Aims Pulmonary arterial hypertension (PAH) occurs more frequently in women with mutations in bone morphogenetic protein receptor type 2 (BMPR2) and dysfunctional BMPR2 signalling underpinning heritable PAH. We have previously shown that serotonin can uncover a pulmonary hypertensive phenotype in BMPR2(+/-) 2 mice and that oestrogen can increase serotinergic signalling in human pulmonary arterial smooth muscle cells (hPASMCs). Hence, here we wished to characterize the expression of oestrogen receptors (ERs) in male and female human pulmonary arteries and have examined the influence of oestrogen and serotonin on BMPR2 and ER alpha expression.

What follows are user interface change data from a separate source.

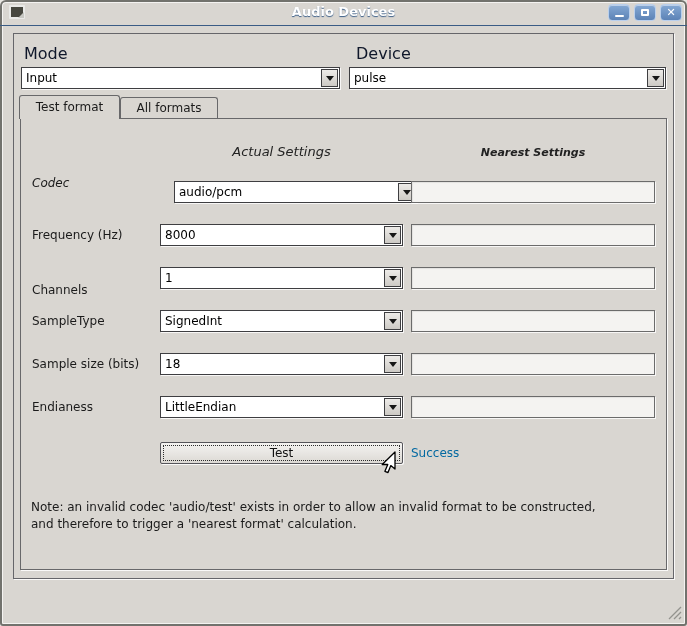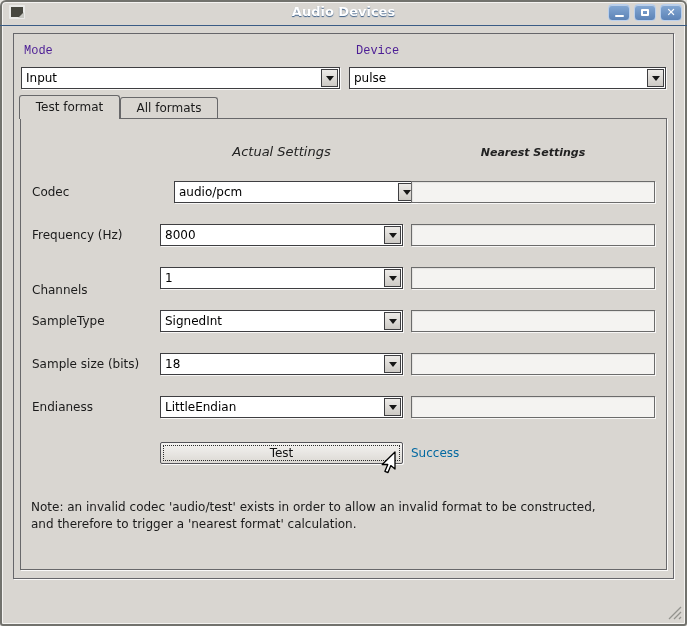--- a/index.html
+++ b/index.html
@@ -47,7 +47,7 @@
     border:1px solid #66666a;box-shadow:1px 1px 0 rgba(255,255,255,.85);
   }
 
-  .label{position:absolute;font-size:12px;color:#4c1d95;font-family:Liberation Mono, monospace;}
+  .label{position:absolute;font-size:16px;color:#0f172a;}
 
   
   .combo{

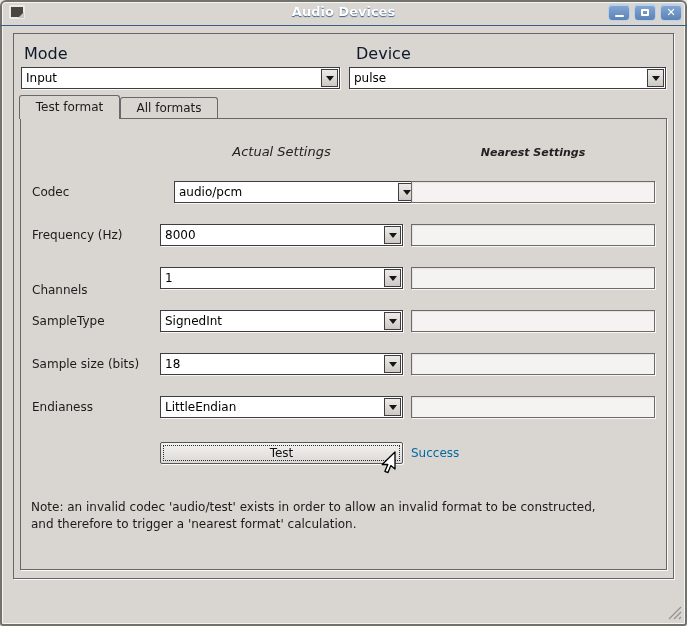--- a/index.html
+++ b/index.html
@@ -167,7 +167,7 @@
   <div class="hdr-actual">Actual Settings</div>
   <div class="hdr-nearest">Nearest Settings</div>
 
-  <div class="row-label" style="top:181px;">Codec</div>
+  <div class="row-label" style="top:172px;font-style:italic;">Codec</div>
   <div class="combo row-combo" style="top:181px;margin-left:14px;">
     <span class="ctext">audio/pcm</span>
     <span class="cbtn">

Methods and results By immunohistochemistry, we showed that ER alpha, ER beta, and G-protein-coupled receptors are expressed in human pulmonary arteries localizing mainly to the smooth muscle layer which also expresses the serotonin transporter (SERT). Protein expression of ER alpha protein was higher in female PAH patient hPASMCs compared with male and serotonin also increased the expression of ER alpha. 17 beta-estradiol induced proliferation of hPASMCs via ER alpha activation and this engaged mitogen-activated protein kinase and Akt signalling. Female mice over-expressing SERT (SERT+ mice) develop PH and the ER alpha antagonist MPP attenuated the development of PH in normoxic and hypoxic female SERT+ mice. The therapeutic effects of MPP were accompanied by increased expression of BMPR2 in mouse lung. Conclusion ER alpha is highly expressed in female hPASMCs from PAH patients and mediates oestrogen-induced proliferation of hPASMCs via mitogen-activated protein kinase and Akt signalling. Serotonin can increase ER alpha expression in hPASMCs and antagonism of ER alpha reverses serotonin-dependent PH in the mouse and increases BMPR2 expression.